The not-so new Privacy Principles


The not-so new Privacy Principles

Issue 18, August 2014

There has been has been a lot of press around the new changes the Privacy Act 1998 that came into force on 12 March 2014 and in this article, we look at some common themes that may affect organizations.

There has been a lot of press around recent changes to the Privacy Act 1998 (the Act) that came into effect in March this year, including reports that many organisations were not ready for the changes.

It should be remembered, however, that the majority of the Australian Privacy Principles (APPs) are generally not new, and have been around, albeit in their original ‘information’ or ‘national’ designations, for a number of years. For example, the use of reasonable security safeguards to protect against loss, unauthorised access, use, modification or disclosure, and other misuse of data has been required since the legislation was first enacted in 1988.

Companies cannot expect that being ‘only slightly late’ to meet the APPs, will be an acceptable reason not to comply – at least certainly not for those that have been around a while.

As the Act is principle-based, there is room for a large variance in interpretation. This provides the benefit of flexibility across a wide range of organisations with varying volumes and sensitivity of personal data.
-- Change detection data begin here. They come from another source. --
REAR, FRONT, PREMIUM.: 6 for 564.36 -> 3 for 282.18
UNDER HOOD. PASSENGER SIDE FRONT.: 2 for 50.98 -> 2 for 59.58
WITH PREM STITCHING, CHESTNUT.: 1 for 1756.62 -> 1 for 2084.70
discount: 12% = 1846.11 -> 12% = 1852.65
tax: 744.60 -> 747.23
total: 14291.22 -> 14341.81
Organisations with large volumes and/or sensitive data, for example, would generally be expected to have more stringent data practices and procedures in place.

However, this variance has also led to a lot of questions from those tasked with the responsibility of complying with the Act in terms of what is ‘reasonable’. Certainly in countries that have already gone through similar changes (i.e. new requirements and greater powers of enforcement), organisations have typically been trying to position themselves where they can defend their actions should the worst happen and they experience a breach.
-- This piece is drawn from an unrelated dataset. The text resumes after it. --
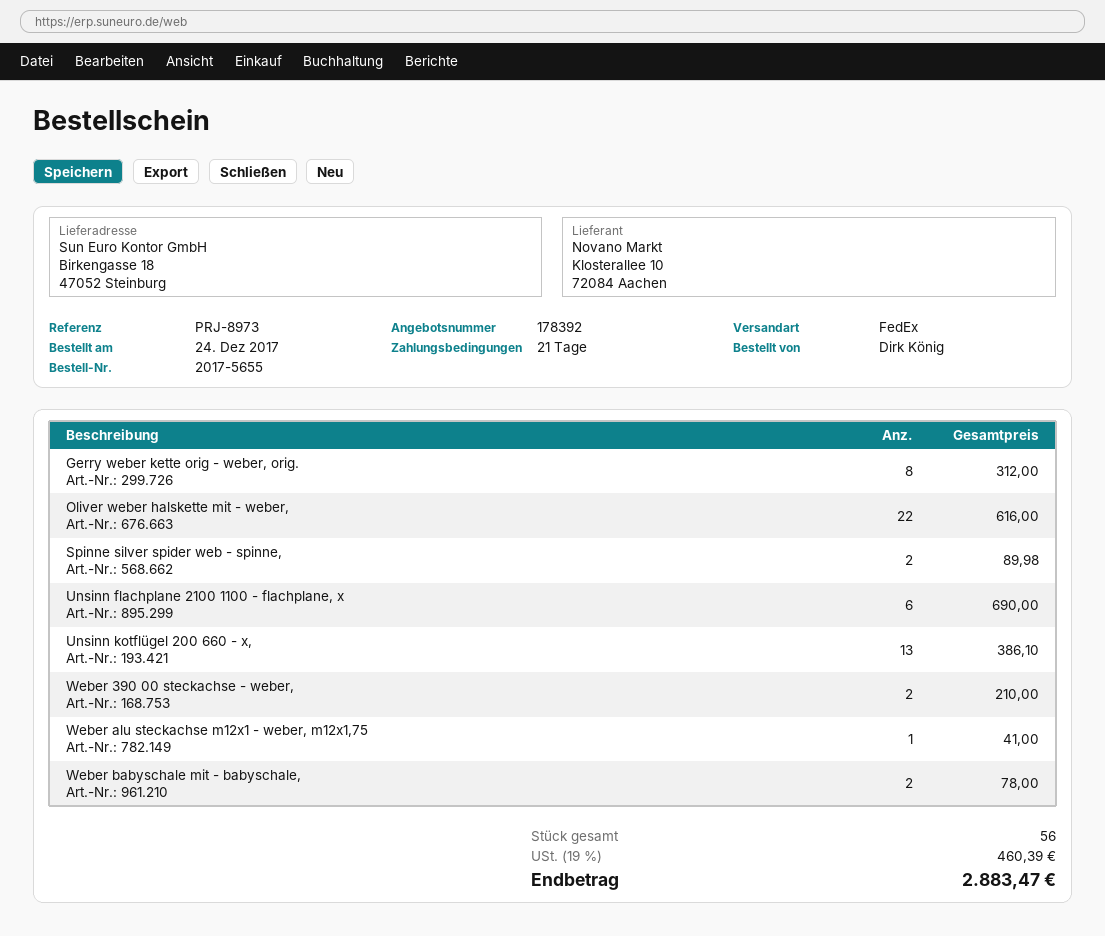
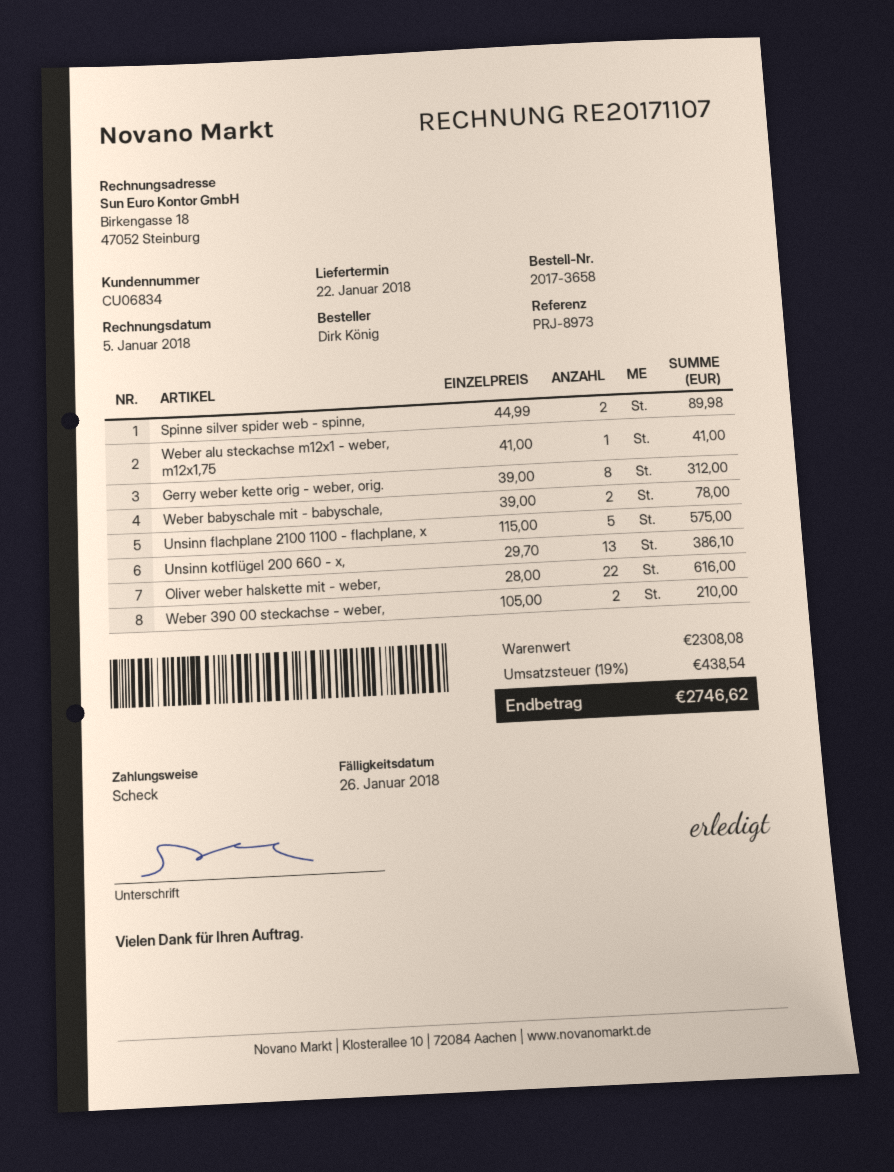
order number: 2017-5655 -> 2017-3658
Unsinn flachplane 2100 1100 - flachplane, x: 6 for 690.00 -> 5 for 575.00
tax: 19% = 460.39 -> 19% = 438.54
total: 2883.47 -> 2746.62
From our work on privacy related issues – with organisations in Australia and internationally – a number of common themes have emerged.

De-identified personal data that may not on its own be classed as personal data, can easily become identifiable data again if people who have access to it also have access to personal identifiable data, or do not appropriately segregate the storage of the two data types. It is important to consider how an organisation manages and maintains the segregation of these data types, from both system and user perspectives.

De-identified data bridge problem

This has generated major discussion in Australia as organisations attempt to locate all data that is disclosed internationally, both internally and externally, and decide whether they list this in their publicly available privacy policy information.

We are already seeing examples of varying transparency among organisations in relation to this information – those that take steps to make sure these locations meet the Act’s requirements and/or protect personal data, as well as those that request consent that they will not take responsibility for personal data in these locations.

Does being more transparent and taking responsibility for protecting data overseas create more trust from a customer perspective?

Cross border disclosure

Spreadsheets are still widely used for analysing volumes of personal data, and we expect this trend will continue. But organisations also need to take steps to secure personal information in these files. Questions to ask to aid in the protection of personal data on these and similar file types, include:

  • Does the file need to be created in the first place?
  • Is it required to be retained after use?
  • Do users need to use this file outside the office environment (i.e. by mobile workers who might need to access it)?

Use of spreadsheets

The ease and speed of setting up a Cloud service has huge appeal, and this is being utilised across many organisations. But from a privacy perspective this creates opportunity for personal data to be shared across other infrastructure and users, without the upfront due diligence that may have existed by using the traditional [internal] IT approach.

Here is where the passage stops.